◆ INFORMATION SHOWN ◆

= = =

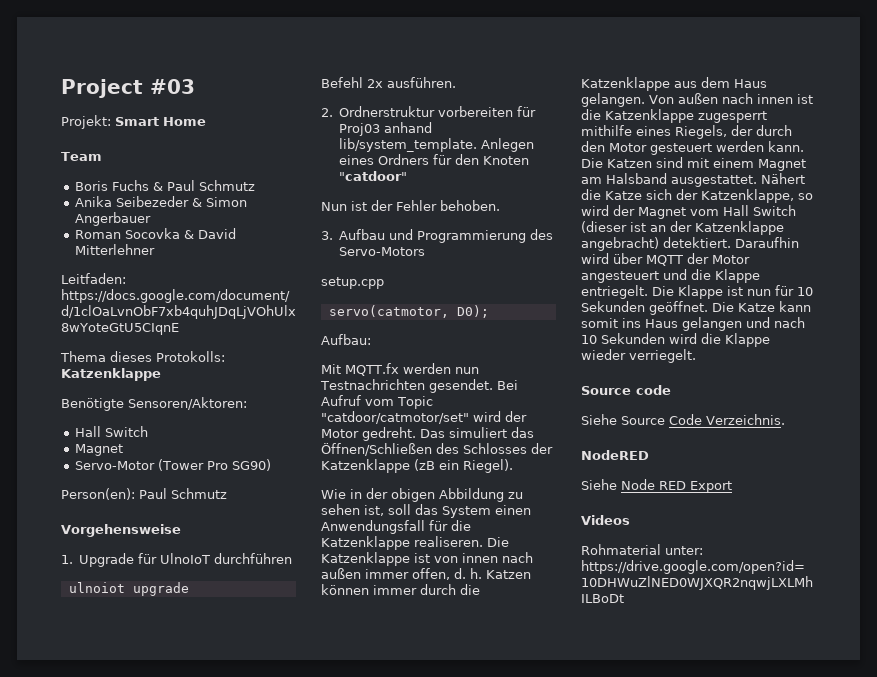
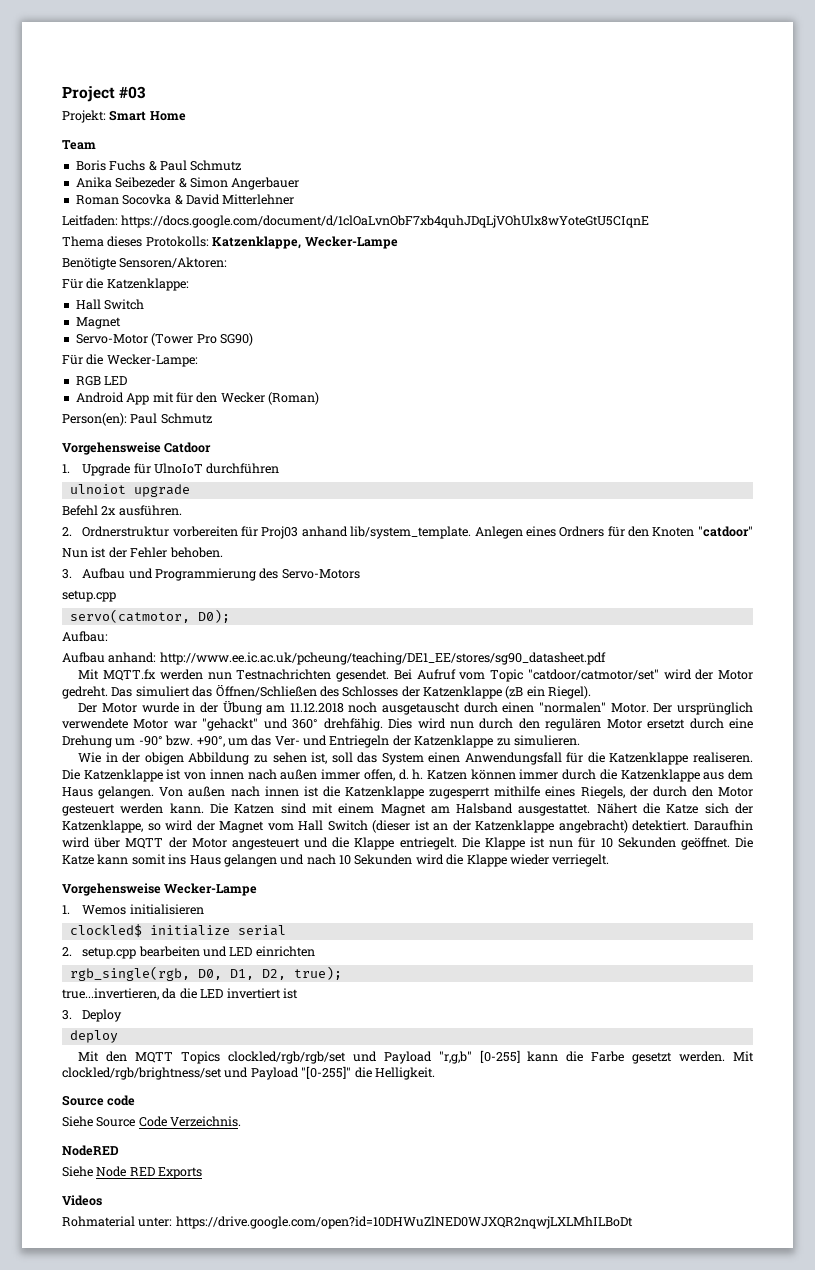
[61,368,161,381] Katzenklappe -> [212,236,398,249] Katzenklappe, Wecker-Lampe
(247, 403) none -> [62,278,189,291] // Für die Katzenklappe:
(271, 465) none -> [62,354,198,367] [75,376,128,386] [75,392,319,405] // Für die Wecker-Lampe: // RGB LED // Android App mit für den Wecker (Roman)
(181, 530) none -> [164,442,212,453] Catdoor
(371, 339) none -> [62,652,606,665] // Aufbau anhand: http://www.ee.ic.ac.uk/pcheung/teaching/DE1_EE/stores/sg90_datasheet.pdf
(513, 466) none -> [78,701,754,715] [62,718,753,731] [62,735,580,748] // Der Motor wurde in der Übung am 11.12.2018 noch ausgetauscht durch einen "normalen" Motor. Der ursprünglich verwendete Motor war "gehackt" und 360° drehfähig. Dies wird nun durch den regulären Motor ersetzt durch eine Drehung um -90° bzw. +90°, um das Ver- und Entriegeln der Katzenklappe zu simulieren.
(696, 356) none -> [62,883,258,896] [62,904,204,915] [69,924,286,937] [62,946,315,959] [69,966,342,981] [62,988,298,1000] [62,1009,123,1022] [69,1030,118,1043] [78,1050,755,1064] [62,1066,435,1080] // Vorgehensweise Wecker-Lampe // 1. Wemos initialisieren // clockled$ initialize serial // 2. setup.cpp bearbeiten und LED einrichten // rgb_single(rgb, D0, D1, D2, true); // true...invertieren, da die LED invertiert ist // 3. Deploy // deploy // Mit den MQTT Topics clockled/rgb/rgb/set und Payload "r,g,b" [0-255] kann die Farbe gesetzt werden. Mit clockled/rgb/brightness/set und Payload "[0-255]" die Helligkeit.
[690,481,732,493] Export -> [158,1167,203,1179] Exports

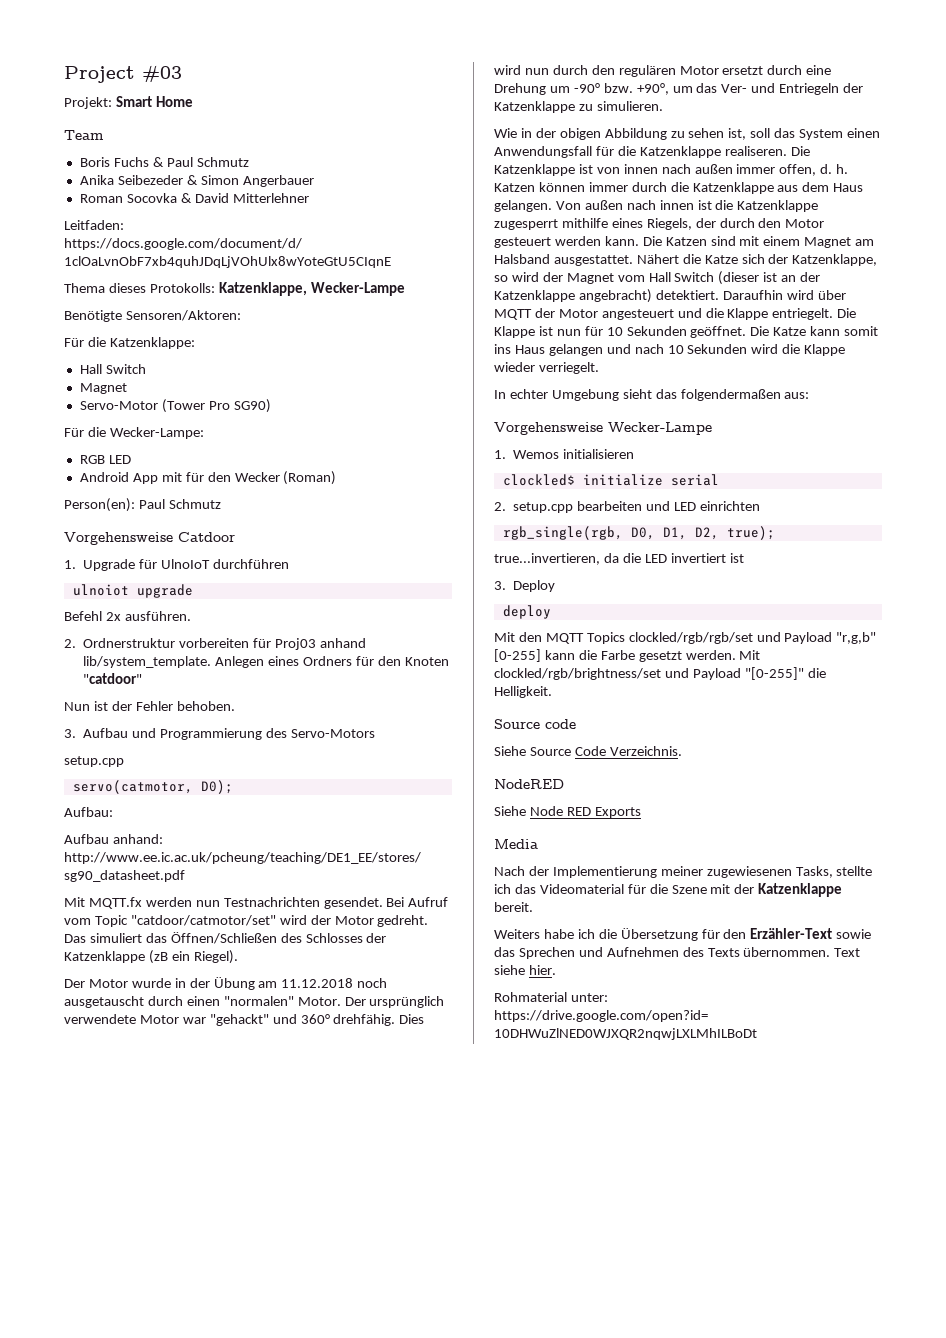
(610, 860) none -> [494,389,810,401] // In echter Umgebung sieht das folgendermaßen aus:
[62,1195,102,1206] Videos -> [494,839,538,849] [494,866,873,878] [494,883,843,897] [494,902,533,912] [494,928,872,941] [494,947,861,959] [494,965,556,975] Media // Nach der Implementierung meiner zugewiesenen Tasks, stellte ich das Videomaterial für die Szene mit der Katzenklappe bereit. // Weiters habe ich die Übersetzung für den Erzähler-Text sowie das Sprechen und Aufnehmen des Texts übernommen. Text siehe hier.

= = =

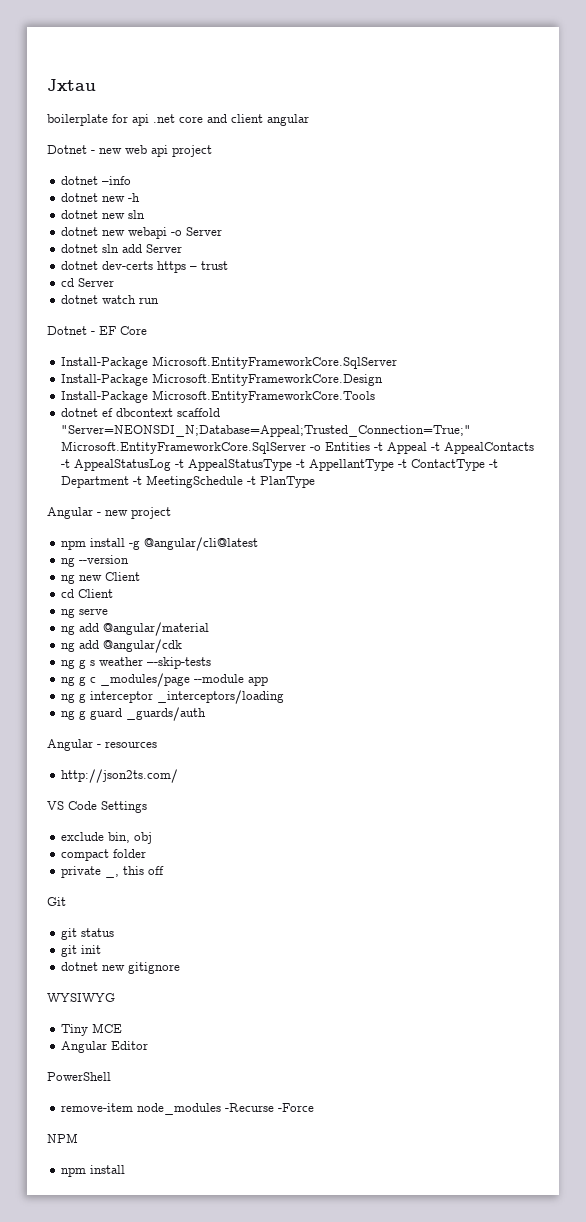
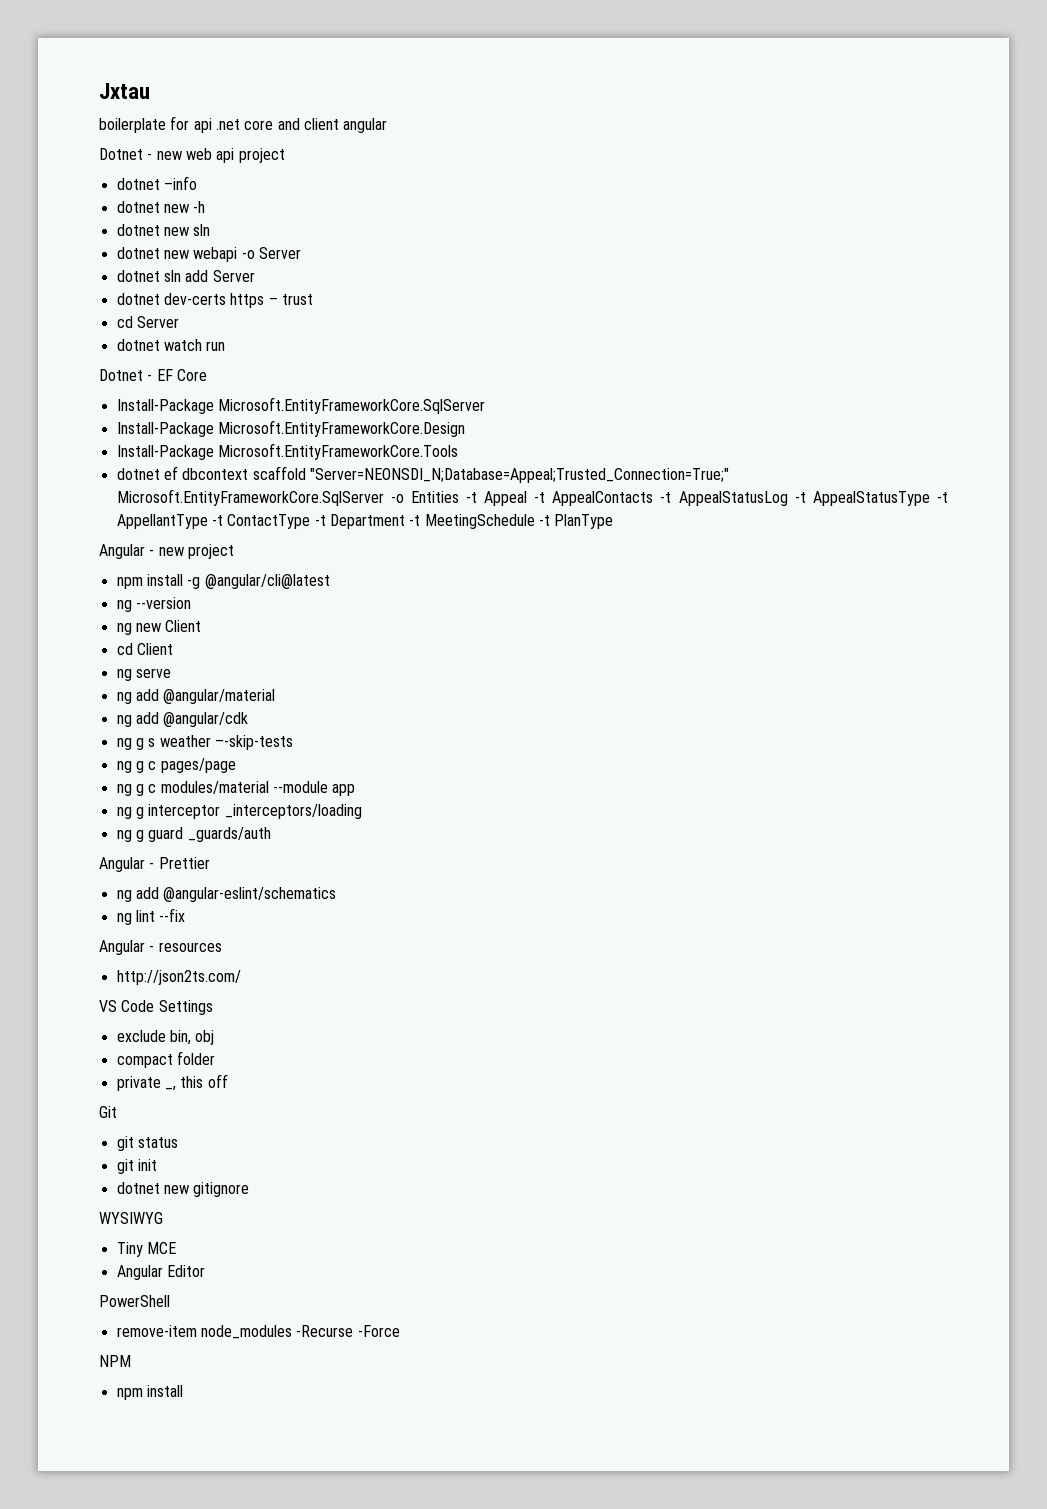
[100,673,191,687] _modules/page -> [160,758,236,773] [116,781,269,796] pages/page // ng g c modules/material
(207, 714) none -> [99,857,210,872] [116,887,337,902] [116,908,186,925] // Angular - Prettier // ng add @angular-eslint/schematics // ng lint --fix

= = =

◆ TASK INSTRUCTIONS ◆
Print, exactly and with no pictures, the lines of the listing above starting at the one that has "[690,481,732,493] Export ->" and ending at the one that has "[62,1195,102,1206] Videos ->", both included.

◆ ANSWER BOX ◆
[690,481,732,493] Export -> [158,1167,203,1179] Exports

(610, 860) none -> [494,389,810,401] // In echter Umgebung sieht das folgendermaßen aus:
[62,1195,102,1206] Videos -> [494,839,538,849] [494,866,873,878] [494,883,843,897] [494,902,533,912] [494,928,872,941] [494,947,861,959] [494,965,556,975] Media // Nach der Implementierung meiner zugewiesenen Tasks, stellte ich das Videomaterial für die Szene mit der Katzenklappe bereit. // Weiters habe ich die Übersetzung für den Erzähler-Text sowie das Sprechen und Aufnehmen des Texts übernommen. Text siehe hier.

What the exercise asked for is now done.